# Input data
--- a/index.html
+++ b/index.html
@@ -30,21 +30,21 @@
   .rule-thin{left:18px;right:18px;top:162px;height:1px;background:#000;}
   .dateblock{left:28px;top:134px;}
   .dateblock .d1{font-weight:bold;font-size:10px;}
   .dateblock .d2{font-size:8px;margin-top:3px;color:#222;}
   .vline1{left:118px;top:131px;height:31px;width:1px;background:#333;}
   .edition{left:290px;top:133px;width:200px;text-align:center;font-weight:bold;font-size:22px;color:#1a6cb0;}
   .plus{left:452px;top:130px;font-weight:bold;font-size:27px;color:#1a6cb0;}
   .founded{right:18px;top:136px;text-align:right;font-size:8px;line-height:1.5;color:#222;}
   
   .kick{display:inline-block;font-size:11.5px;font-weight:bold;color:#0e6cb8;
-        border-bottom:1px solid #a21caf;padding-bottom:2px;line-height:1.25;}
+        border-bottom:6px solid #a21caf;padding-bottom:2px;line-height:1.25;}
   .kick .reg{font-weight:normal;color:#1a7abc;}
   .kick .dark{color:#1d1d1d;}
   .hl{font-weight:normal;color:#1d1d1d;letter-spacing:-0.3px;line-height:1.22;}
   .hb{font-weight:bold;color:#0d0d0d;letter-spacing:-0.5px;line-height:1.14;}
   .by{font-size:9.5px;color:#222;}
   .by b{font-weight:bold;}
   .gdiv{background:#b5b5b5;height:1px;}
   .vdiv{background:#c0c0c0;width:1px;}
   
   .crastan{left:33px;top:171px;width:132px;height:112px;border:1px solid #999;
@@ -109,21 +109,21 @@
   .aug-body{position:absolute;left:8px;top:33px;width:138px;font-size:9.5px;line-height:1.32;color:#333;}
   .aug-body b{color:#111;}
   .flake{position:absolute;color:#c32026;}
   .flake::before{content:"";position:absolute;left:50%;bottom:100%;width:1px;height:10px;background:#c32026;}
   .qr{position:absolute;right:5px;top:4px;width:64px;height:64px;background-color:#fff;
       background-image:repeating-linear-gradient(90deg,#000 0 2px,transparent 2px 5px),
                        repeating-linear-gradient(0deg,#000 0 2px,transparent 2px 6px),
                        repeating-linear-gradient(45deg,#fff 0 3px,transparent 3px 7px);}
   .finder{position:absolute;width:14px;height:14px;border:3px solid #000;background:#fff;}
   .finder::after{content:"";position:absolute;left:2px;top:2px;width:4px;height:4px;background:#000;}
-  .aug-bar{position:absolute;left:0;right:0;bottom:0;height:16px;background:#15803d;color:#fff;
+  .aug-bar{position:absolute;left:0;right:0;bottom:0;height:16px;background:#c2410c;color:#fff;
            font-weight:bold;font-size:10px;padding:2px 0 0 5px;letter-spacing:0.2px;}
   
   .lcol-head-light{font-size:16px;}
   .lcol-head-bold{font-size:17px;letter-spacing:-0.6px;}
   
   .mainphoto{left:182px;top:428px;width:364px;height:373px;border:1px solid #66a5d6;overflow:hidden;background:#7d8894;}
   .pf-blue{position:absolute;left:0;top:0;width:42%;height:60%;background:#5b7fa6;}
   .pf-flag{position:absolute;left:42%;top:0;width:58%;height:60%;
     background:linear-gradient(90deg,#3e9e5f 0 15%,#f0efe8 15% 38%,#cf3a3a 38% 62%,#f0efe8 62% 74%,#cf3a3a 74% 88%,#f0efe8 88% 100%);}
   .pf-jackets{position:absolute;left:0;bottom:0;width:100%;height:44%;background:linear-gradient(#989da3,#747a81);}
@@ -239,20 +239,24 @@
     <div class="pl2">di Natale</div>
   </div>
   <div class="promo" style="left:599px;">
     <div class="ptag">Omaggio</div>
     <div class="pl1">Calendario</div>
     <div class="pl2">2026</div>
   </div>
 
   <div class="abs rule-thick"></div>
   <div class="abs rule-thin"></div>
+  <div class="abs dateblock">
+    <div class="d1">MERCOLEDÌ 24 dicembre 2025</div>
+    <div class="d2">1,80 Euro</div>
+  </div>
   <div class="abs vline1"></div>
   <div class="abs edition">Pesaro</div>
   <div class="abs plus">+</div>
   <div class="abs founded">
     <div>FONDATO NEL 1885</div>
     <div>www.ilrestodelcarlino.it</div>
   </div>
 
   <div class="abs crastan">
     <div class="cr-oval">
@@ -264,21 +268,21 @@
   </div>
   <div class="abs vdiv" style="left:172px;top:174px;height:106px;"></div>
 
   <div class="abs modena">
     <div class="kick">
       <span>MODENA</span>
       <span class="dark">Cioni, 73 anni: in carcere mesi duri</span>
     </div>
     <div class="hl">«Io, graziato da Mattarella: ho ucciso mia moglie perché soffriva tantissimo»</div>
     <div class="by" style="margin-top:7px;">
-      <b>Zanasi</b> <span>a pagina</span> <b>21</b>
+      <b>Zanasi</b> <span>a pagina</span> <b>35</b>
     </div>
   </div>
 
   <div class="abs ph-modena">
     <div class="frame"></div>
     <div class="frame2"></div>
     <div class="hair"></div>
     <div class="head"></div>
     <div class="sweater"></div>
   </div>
==
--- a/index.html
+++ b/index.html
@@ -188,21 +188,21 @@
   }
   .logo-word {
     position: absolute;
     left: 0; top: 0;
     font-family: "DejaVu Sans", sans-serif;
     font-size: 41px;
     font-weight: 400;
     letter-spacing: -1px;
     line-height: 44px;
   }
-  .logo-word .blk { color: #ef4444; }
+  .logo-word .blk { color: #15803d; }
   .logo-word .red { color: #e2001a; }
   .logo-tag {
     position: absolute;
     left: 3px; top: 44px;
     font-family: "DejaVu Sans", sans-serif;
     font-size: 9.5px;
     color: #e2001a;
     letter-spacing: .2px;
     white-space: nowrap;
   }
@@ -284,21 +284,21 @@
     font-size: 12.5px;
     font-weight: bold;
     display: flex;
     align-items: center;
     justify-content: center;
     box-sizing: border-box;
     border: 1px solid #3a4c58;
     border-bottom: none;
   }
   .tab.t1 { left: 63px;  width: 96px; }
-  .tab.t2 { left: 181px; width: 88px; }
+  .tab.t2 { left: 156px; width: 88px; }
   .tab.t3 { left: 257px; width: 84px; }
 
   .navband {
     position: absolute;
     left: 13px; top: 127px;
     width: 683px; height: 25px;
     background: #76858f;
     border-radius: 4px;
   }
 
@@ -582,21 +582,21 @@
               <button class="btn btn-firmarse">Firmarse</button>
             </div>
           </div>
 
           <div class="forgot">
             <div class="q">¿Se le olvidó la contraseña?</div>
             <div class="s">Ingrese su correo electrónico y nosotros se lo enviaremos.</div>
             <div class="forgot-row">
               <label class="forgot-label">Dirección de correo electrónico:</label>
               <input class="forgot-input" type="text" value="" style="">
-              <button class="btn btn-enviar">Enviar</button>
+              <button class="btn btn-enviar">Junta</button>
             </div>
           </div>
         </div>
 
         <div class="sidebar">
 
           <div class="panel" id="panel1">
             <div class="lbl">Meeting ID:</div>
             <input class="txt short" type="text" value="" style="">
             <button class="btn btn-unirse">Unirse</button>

# Your assignment
Your response should be made up of the lines in the data that contain the word "kick".

# Written answer
   .kick{display:inline-block;font-size:11.5px;font-weight:bold;color:#0e6cb8;
   .kick .reg{font-weight:normal;color:#1a7abc;}
   .kick .dark{color:#1d1d1d;}
     <div class="kick">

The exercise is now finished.